A little Background about this Spoken Word piece ~
So, this Phenomenal thing happened recently – my daughter’s childhood ended.
At 14, she’s now a Teenager.
No longer the little one in this photo, who existed inside the bubble of my aura ~ a new, separate person has emerged, whom I’m getting to know.
I felt it for a few years, this change coming. And one Winter, right after she turned 10, I was so grief stricken about it {and other important inter-connected things}, that I cried every single day, for more than a month.
Some days that Winter, I cried so hard on my daily walks, that I had to kneel down, right there in a foot of snow…and just wail into the howling wind.
Have you ever grieved like that? Like an animal? Like a coyote?
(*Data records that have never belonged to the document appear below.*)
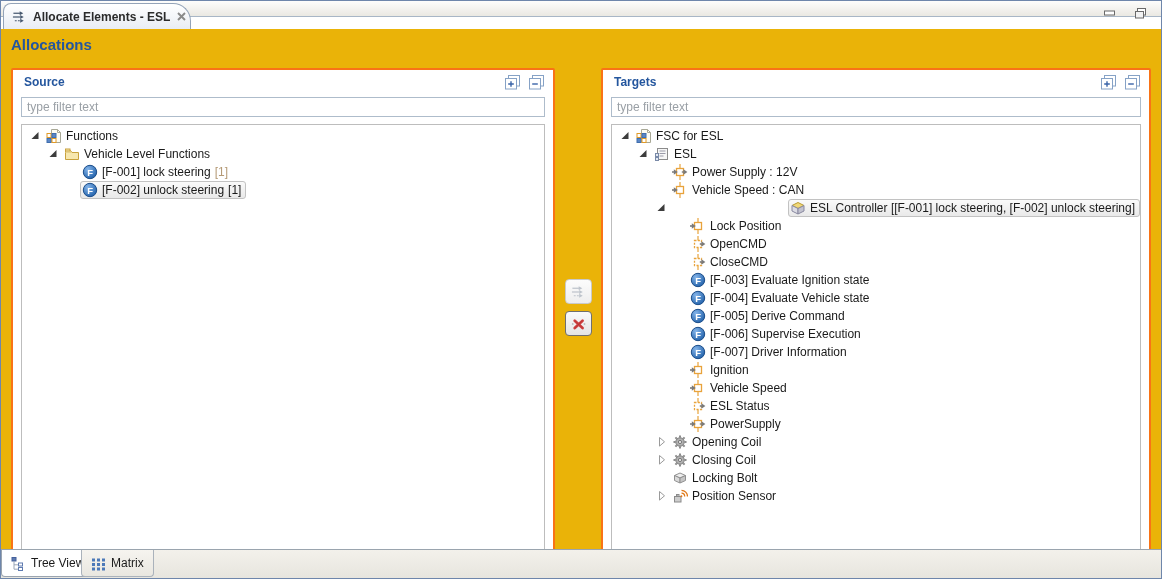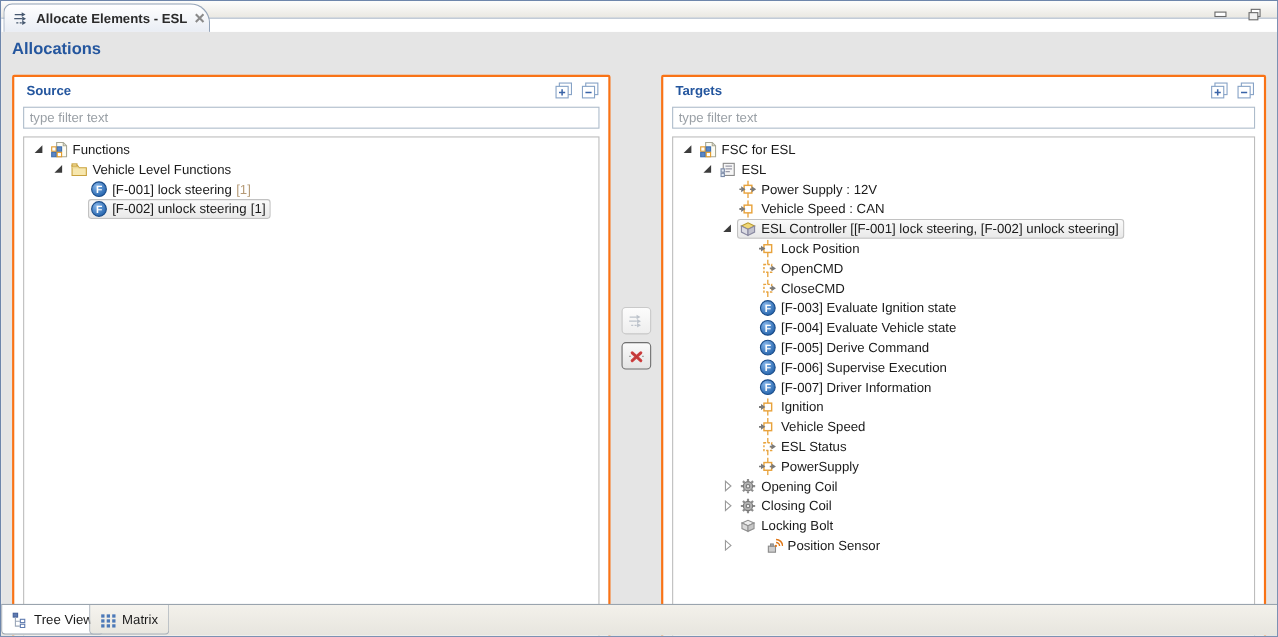"Allocations" .content { background: #e5e5e5 -> #eab308 }
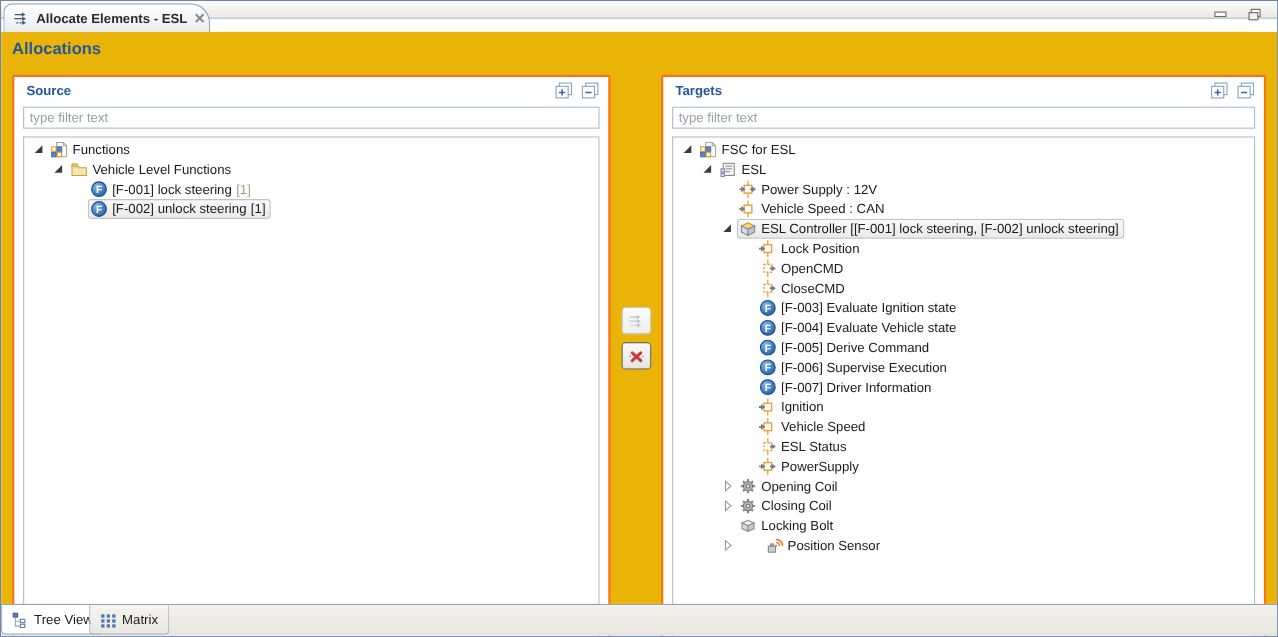"ESL Controller [[F-001] lock steering," div.tree-row { justify-content: none -> space-between }
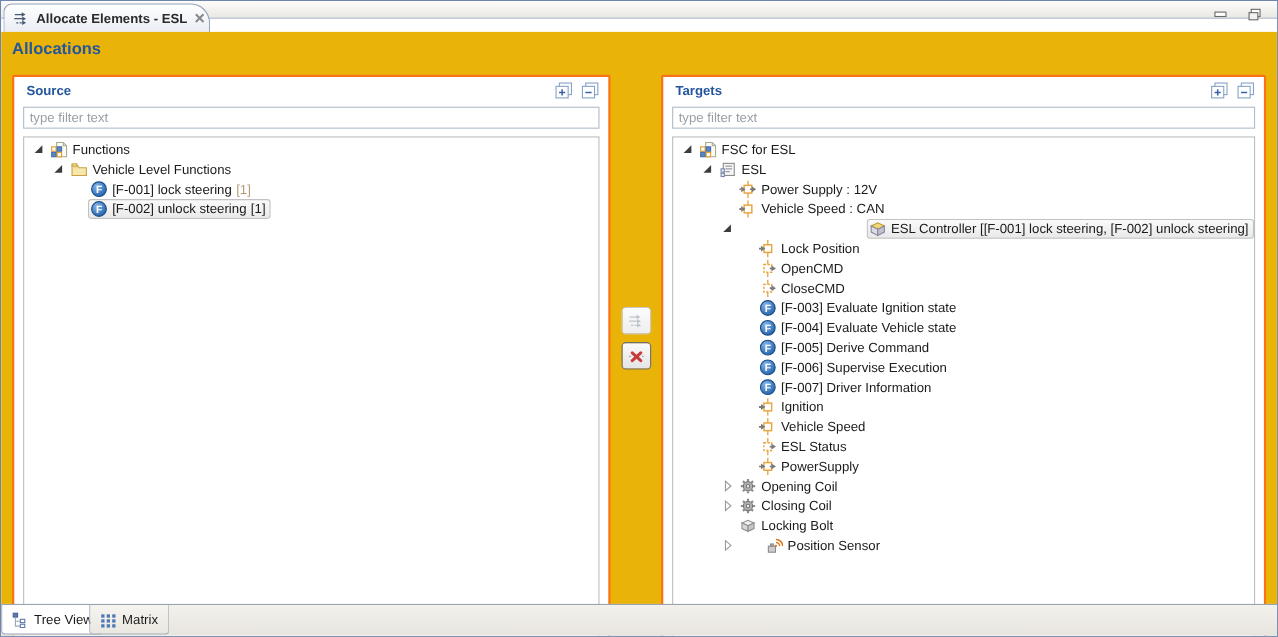"Position Sensor" div.tree-row { gap: 24px -> none }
It was cold and stark. Pure. Healing.
And at the end of my Annual Winter Retreat that year, I had a Revelation. Mother Mary revealed herself to me in all of her Compassionate Glory. And God the Father spoke to me. {I honestly don’t remember what He said, but to feel witnessed by them, was more than enough.}
I felt so close to something Holy.
Nature, Life, myself.
Getting real like that, with my grief… It brought me Home.
It was particularly hard for me to let go of my daughter’s childhood, because we experienced significant trauma together, early on. We spent a lot of our time together in her early years, working on resolving trauma, and establishing a Secure Attachment. So it took me a handful of years to settle into the the joy of early Motherhood. And I’ve wrestled with a feeling of loss, as a result.
But I imagine that all mothers experience this existential grief. Don’t we?
As mothers, we witness the cycles of life in such a unique and intimate way.
Time tugs at our hormones. And as it passes through our heart-strings, it tunes us to a song that only Mothers can hear.
It’s the the song of a soul’s journey. The one that belongs to our children.
This song is one that we never possess. We can’t ever fully decipher it, or comprehend the complexity of it. But still, it permeates the background of our own lives, and becomes woven with our own soul’s song.
And sometimes our own song harmonizes with that of our children’s. But on the harder days {weeks, months, years?}, it’s like a record scratching on the record player, over and over, making everyday life almost unbearable.
Either way – cacophony or exquisite symphony – we are here. Listening.